Instructions to follow
Every record must be copied exactly, except that pictures are dropped.

#### Data for review ####

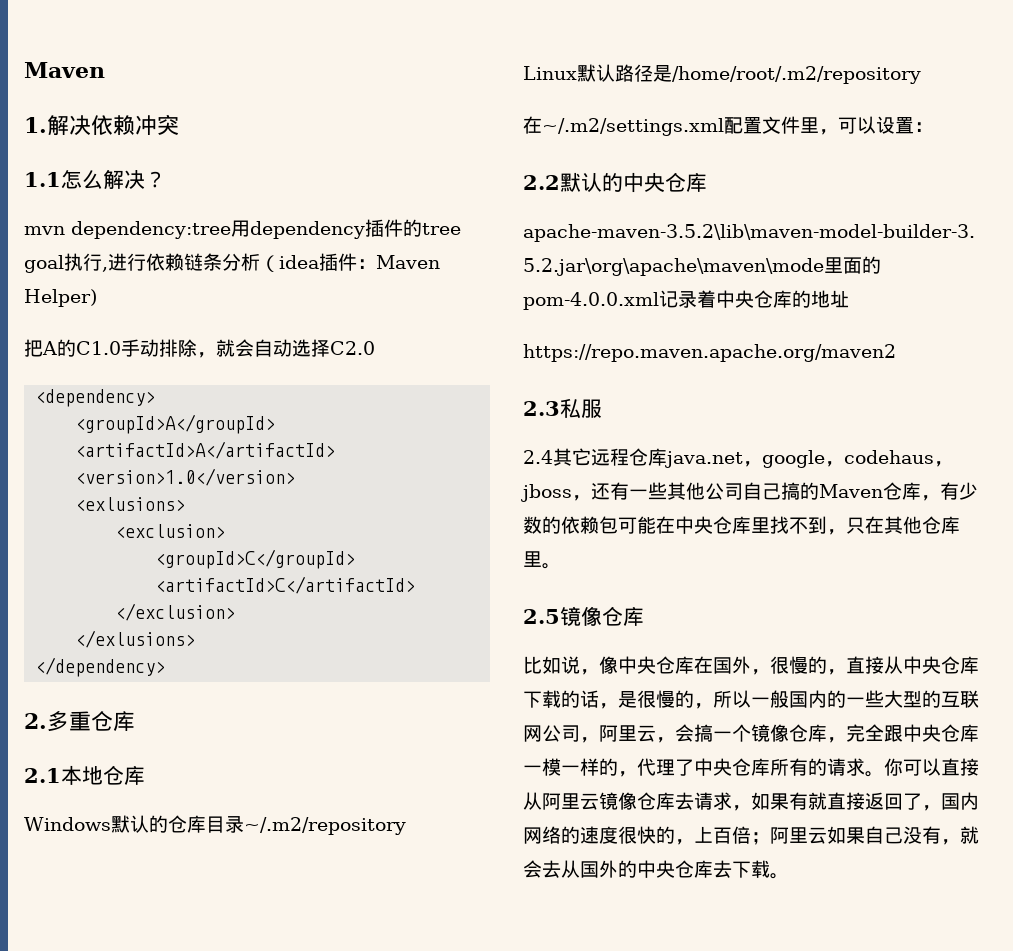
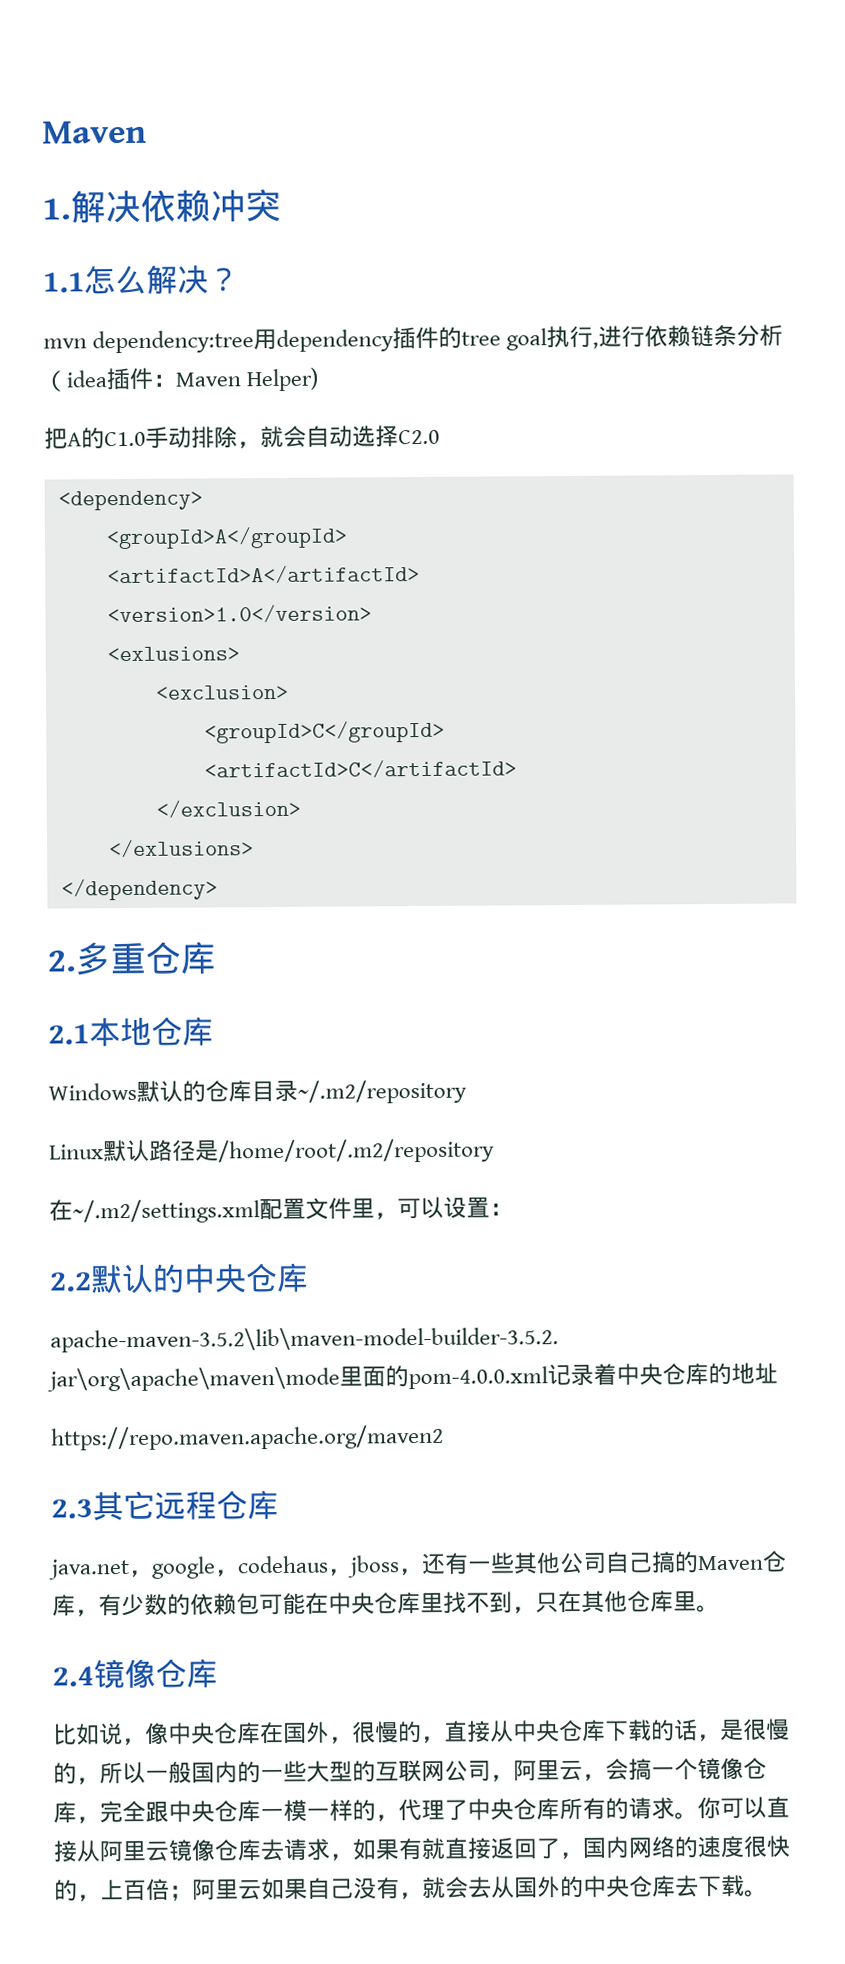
- 2.3私服
- 2.4其它远程仓库java.net，google，codehaus，jboss，还有一些其他公司自己搞的Maven仓库，有少数的依赖包可能在中央仓库里找不到，只在其他仓库里。
+ 2.3其它远程仓库
+ java.net，google，codehaus，jboss，还有一些其他公司自己搞的Maven仓库，有少数的依赖包可能在中央仓库里找不到，只在其他仓库里。
- 2.5镜像仓库
+ 2.4镜像仓库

####

Worked solution
- 2.3私服
- 2.4其它远程仓库java.net，google，codehaus，jboss，还有一些其他公司自己搞的Maven仓库，有少数的依赖包可能在中央仓库里找不到，只在其他仓库里。
+ 2.3其它远程仓库
+ java.net，google，codehaus，jboss，还有一些其他公司自己搞的Maven仓库，有少数的依赖包可能在中央仓库里找不到，只在其他仓库里。
- 2.5镜像仓库
+ 2.4镜像仓库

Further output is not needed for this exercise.